3 jobs have been created:

• opensuse-Tumbleweed-DVD-x86_64-Build20230724-firewalld-policy-firewall@64bit -> https://openqa.opensuse.org/tests/3451166
• opensuse-Tumbleweed-DVD-x86_64-Build20230724-firewalld-policy-server@64bit -> https://openqa.opensuse.org/tests/3451164
• opensuse-Tumbleweed-DVD-x86_64-Build20230724-firewalld-policy-client@64bit -> https://openqa.opensuse.org/tests/3451165

but they failed trying to access the other machines. Likely we still have an inconsistency regarding the selection of zones.

factory-package-news-web.service did not survive the last reboot because systemd did not reload units after /var/lib/openqa was available, which is needed for the unit symlink to work.

For now I replaced the symlink with a copy.

favogt wrote:

factory-package-news-web.service did not survive the last reboot because systemd did not reload units after /var/lib/openqa was available, which is needed for the unit symlink to work.

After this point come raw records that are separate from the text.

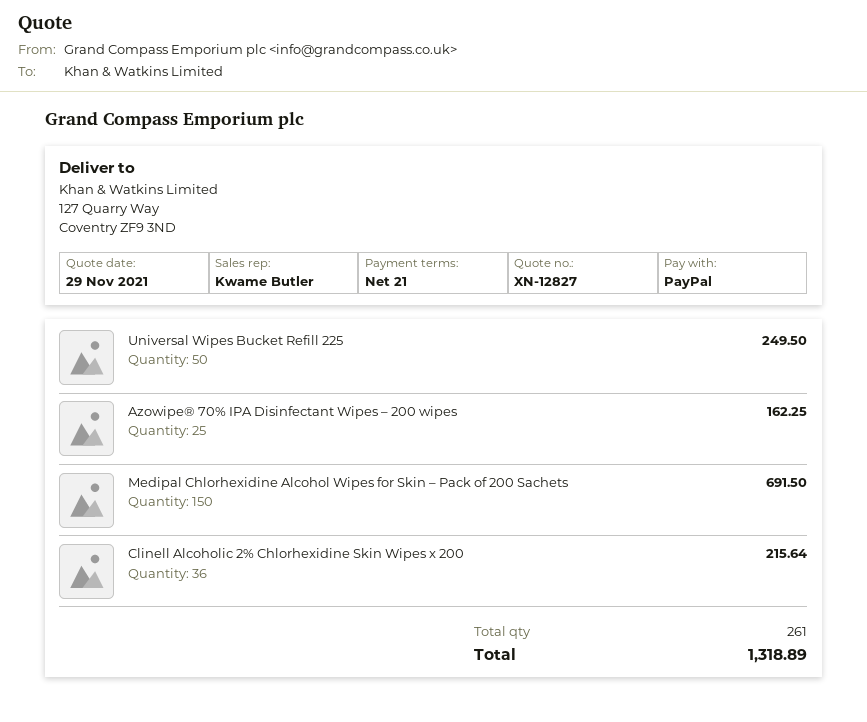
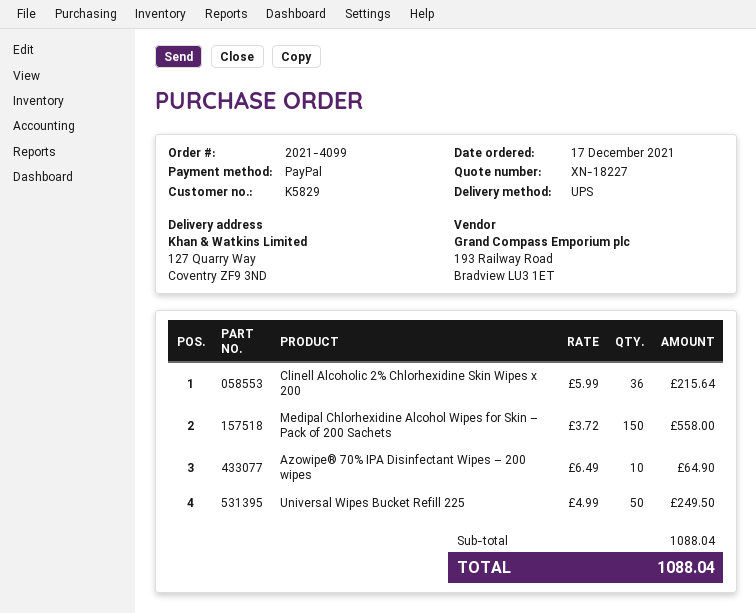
quote number: XN-12827 -> XN-18227
Azowipe® 70% IPA Disinfectant Wipes – 200 wipes: 25 for 162.25 -> 10 for 64.90
Medipal Chlorhexidine Alcohol Wipes for Skin – Pack of 200 Sachets: 150 for 691.50 -> 150 for 558.00
total: 1318.89 -> 1088.04

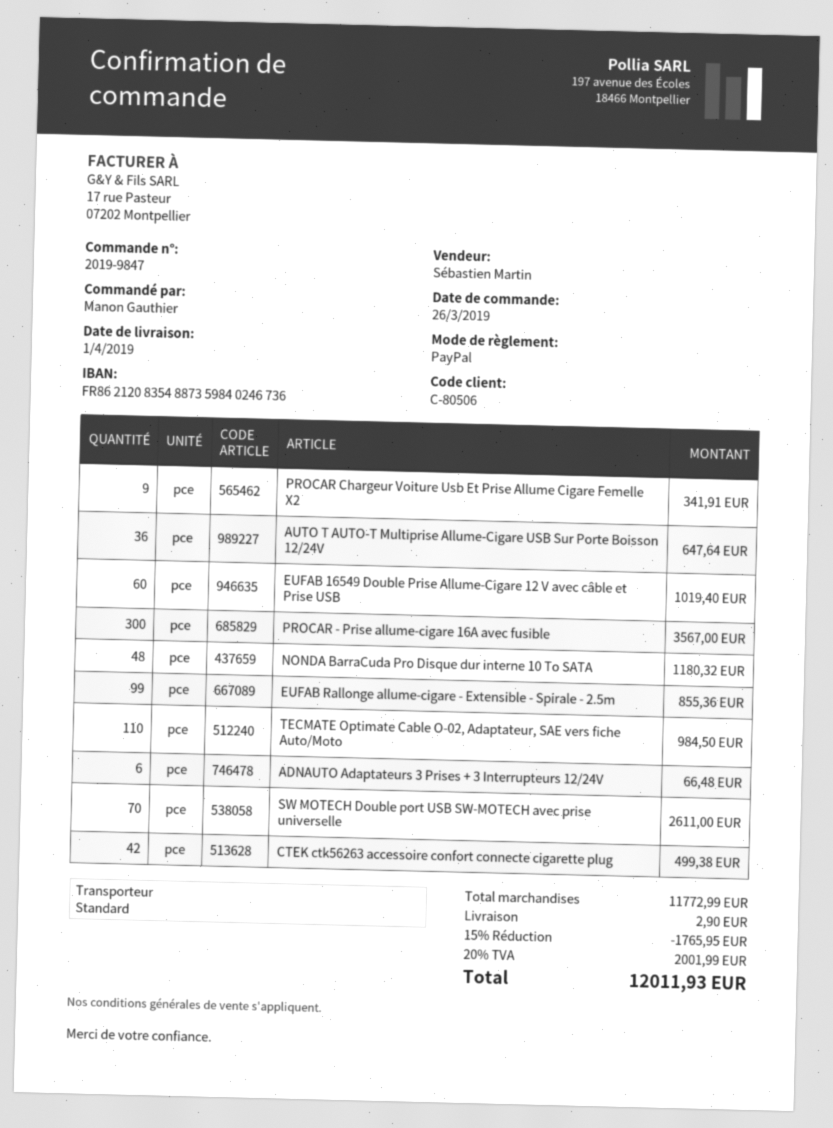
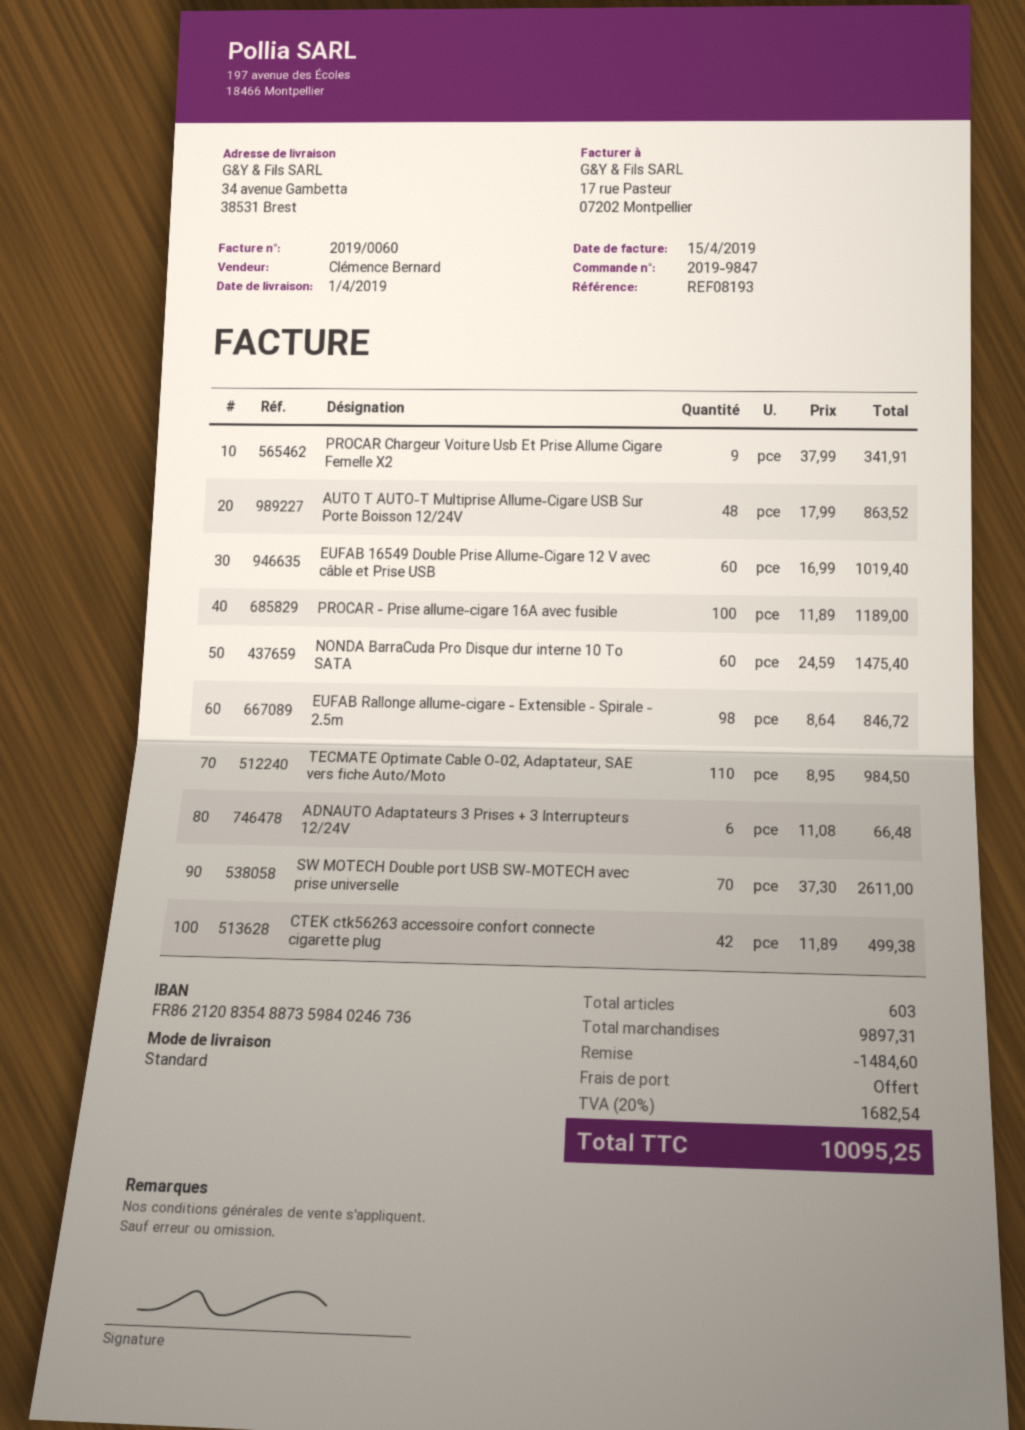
sales rep: Sébastien Martin -> Clémence Bernard
AUTO T AUTO-T Multiprise Allume-Cigare USB Sur Porte Boisson 12/24V: 36 for 647.64 -> 48 for 863.52
PROCAR - Prise allume-cigare 16A avec fusible: 300 for 3567.00 -> 100 for 1189.00
NONDA BarraCuda Pro Disque dur interne 10 To SATA: 48 for 1180.32 -> 60 for 1475.40
EUFAB Rallonge allume-cigare - Extensible - Spirale - 2.5m: 99 for 855.36 -> 98 for 846.72
subtotal: 11772.99 -> 9897.31
discount: 1765.95 -> 1484.60
shipping: 2.90 -> 0.00
tax: 20% = 2001.99 -> 20% = 1682.54
total: 12011.93 -> 10095.25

For now I replaced the symlink with a copy.

I didn't quite get that. But regarding the setup of factory-package-news-web.service I wonder if we can write down more about that setup – and with "we" I mean "you" ;) Maybe more in https://github.com/openSUSE/opensuse-release-tools README?

okurz wrote:

favogt wrote:

factory-package-news-web.service did not survive the last reboot because systemd did not reload units after /var/lib/openqa was available, which is needed for the unit symlink to work.

For now I replaced the symlink with a copy.

I didn't quite get that. But regarding the setup of factory-package-news-web.service I wonder if we can write down more about that setup – and with "we" I mean "you" ;) Maybe more in https://github.com/openSUSE/opensuse-release-tools README?

I'm not really familiar with the setup of that either. Something for @dimstar

OBS was migrated to PRG2 meanwhile. IT added eth2 to reach the OBS backends like on old-ariel. I removed the 192.168.7.0.24 route from tun5, the RSYNC_CONNECT_PROG environment from openqa-webui and openqa-gru and set /etc/apparmor.d/usr.share.openqa.script.openqa to enforcing again.